Seria importante a possibilidade de dar acesso a candidatos não filiados nos partidos, isto é, abre-se a possibilidade de votar não militantes, mas não se facilita uma candidatura de um simpatizante ou independente. Estas eleições primárias são uma medida de regeneração e limpeza democrática, mas deveria ser acompanhada de outro tipo de medidas. Mudança no sistema de nomeações para órgãos institucionais e a elaboração de uma nova lei de partidos que democratiza a sua gestão e funcionamento. Essa nova lei dos partidos deve obrigar todas os partidos a fazer eleições primárias para designar os seus candidatos e abri-los a simpatizantes ou independentes.

Este processo é um pouco cosmético, dá-se com uma mão (permitindo simpatizantes ou qualquer cidadão votar) mas tira-se com a outra (não permitindo um simpatizante ou independente ser candidato).

É um passo, mas muito tímido, porventura sedutor, mas induz em erro os cidadãos. Os partidos têm medo de perder o controlo sobre este processo que é a eleição do candidato a primeiro-ministro. Pode-se fazer uma leitura contrária à pretendida. Há uma abertura, mas o PS contínua a olhar para o seu umbigo. No fundo, as primárias do PS converteram-se num mero casting e uma passagem de personagens e sorrisos cativadores.

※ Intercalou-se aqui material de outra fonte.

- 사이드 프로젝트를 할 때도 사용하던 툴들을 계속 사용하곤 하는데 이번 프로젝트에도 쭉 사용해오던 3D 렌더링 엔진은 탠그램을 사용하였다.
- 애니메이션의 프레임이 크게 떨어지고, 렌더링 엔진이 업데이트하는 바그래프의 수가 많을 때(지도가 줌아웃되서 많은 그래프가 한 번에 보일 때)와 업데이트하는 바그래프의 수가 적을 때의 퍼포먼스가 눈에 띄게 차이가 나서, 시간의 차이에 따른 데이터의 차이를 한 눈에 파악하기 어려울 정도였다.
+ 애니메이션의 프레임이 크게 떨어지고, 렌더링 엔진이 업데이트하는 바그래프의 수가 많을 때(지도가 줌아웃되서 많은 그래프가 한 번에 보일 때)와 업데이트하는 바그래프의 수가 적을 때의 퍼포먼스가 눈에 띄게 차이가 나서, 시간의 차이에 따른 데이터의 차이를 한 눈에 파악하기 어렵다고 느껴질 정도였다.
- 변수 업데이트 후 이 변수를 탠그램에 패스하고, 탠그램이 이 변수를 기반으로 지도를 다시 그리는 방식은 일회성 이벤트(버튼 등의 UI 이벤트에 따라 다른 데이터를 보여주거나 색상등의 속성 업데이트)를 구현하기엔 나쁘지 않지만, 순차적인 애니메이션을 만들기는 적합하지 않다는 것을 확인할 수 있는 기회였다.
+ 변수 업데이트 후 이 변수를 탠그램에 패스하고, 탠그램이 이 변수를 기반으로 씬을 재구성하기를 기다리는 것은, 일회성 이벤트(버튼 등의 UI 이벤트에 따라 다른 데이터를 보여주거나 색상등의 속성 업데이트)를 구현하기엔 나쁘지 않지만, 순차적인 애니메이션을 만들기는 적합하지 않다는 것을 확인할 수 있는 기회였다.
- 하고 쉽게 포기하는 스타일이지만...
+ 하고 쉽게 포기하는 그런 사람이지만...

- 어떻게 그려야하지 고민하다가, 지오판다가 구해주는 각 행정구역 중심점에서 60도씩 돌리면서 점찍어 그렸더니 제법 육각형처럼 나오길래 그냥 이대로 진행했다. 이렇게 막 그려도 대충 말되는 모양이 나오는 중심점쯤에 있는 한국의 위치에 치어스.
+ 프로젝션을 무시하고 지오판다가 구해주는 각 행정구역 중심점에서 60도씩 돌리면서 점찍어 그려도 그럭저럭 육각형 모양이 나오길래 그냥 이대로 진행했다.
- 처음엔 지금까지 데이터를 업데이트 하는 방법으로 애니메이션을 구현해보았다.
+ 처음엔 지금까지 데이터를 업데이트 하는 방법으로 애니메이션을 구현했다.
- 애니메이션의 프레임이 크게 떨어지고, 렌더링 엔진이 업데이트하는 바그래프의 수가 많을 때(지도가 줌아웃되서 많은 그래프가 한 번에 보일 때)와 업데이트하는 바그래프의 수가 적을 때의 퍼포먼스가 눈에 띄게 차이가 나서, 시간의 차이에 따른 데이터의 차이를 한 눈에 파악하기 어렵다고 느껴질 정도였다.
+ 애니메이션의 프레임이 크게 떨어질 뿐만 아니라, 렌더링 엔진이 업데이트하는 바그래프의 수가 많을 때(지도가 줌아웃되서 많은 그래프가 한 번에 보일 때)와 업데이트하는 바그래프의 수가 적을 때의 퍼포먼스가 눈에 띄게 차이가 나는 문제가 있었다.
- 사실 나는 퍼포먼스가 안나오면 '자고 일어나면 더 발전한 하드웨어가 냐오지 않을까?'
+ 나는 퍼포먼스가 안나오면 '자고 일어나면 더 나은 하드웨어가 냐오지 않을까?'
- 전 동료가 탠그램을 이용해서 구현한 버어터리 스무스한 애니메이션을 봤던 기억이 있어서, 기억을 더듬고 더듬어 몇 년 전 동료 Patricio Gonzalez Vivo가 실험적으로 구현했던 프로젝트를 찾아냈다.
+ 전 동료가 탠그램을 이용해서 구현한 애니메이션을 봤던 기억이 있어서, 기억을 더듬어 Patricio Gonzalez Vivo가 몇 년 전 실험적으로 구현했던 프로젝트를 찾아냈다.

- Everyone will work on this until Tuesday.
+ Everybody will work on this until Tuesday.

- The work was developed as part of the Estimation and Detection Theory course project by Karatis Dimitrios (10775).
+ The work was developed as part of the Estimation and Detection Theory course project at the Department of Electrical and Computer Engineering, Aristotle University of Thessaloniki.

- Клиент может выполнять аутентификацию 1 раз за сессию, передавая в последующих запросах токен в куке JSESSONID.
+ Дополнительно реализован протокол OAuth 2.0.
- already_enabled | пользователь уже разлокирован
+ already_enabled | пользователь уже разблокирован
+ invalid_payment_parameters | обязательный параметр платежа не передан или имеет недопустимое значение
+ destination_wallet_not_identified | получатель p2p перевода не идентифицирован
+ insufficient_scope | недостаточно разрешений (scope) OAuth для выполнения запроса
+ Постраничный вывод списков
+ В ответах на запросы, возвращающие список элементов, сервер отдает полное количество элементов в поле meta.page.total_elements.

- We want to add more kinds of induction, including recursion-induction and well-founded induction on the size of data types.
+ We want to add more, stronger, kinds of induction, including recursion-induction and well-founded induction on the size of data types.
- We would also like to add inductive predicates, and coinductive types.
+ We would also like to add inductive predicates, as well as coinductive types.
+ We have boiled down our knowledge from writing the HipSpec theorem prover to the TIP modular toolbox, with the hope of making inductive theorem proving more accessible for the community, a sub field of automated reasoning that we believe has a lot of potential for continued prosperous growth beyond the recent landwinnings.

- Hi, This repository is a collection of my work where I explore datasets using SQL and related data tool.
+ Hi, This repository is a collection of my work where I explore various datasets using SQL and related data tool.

Nas próximas eleições autárquicas vai haver primárias para a escolha dos candidatos a presidente de Câmara?

Estas primárias no PS foram tão livres que os cidadãos utilizaram-nas para castigar a fraca oposição feita por António José Seguro e os militantes socialistas para chegar de novo ao poder e distribuir lugares. Não foi um voto ideológico mas mais exótico de gente que aproveita para passar facturas.

Este lodaçal em que se encontra a política portuguesa, só de lá sai, se passar pela iniciativa dos cidadãos com mais democracia, menos colonização dos partidos e do aparelho do estado.

Os cidadãos devem estar atentos e serem mais exigentes com os políticos e as políticas que executam. Se este PS for igual ao que governou antes do governo PSD/CDS, torço o nariz. Acabou o tempo de passar cheques em branco e acreditar no inacreditável.